- What you are asked to do
What appears from the first line of the records below through the line containing "total: 3335.25 -> 2660.56" must be reproduced verbatim.

- Supplied data
■ ■ ■ ■ ■ ■ ■

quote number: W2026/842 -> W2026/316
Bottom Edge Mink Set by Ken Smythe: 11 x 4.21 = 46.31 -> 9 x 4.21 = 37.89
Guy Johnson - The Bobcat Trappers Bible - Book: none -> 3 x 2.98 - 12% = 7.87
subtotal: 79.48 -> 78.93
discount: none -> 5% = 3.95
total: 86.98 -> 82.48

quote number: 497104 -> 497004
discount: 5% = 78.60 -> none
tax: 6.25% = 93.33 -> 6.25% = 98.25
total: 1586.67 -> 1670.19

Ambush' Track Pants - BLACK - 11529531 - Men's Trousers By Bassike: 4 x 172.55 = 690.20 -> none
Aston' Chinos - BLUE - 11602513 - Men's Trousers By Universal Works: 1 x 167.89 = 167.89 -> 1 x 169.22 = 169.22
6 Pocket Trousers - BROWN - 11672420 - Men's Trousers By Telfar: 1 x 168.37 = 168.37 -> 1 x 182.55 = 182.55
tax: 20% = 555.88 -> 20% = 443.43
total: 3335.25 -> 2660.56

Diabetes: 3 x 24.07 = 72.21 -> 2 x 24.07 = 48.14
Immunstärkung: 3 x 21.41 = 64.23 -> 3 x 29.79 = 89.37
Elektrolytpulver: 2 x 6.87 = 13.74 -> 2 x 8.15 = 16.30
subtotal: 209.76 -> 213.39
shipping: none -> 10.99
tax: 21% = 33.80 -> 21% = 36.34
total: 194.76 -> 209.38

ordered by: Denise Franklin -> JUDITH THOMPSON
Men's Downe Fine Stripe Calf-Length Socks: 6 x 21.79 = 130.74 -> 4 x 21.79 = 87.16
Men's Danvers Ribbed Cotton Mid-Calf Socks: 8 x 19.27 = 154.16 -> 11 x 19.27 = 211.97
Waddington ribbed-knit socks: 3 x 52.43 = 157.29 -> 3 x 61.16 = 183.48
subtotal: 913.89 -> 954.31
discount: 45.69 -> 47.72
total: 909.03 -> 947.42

■ ■ ■ ■ ■ ■ ■

- Exercise result
quote number: W2026/842 -> W2026/316
Bottom Edge Mink Set by Ken Smythe: 11 x 4.21 = 46.31 -> 9 x 4.21 = 37.89
Guy Johnson - The Bobcat Trappers Bible - Book: none -> 3 x 2.98 - 12% = 7.87
subtotal: 79.48 -> 78.93
discount: none -> 5% = 3.95
total: 86.98 -> 82.48

quote number: 497104 -> 497004
discount: 5% = 78.60 -> none
tax: 6.25% = 93.33 -> 6.25% = 98.25
total: 1586.67 -> 1670.19

Ambush' Track Pants - BLACK - 11529531 - Men's Trousers By Bassike: 4 x 172.55 = 690.20 -> none
Aston' Chinos - BLUE - 11602513 - Men's Trousers By Universal Works: 1 x 167.89 = 167.89 -> 1 x 169.22 = 169.22
6 Pocket Trousers - BROWN - 11672420 - Men's Trousers By Telfar: 1 x 168.37 = 168.37 -> 1 x 182.55 = 182.55
tax: 20% = 555.88 -> 20% = 443.43
total: 3335.25 -> 2660.56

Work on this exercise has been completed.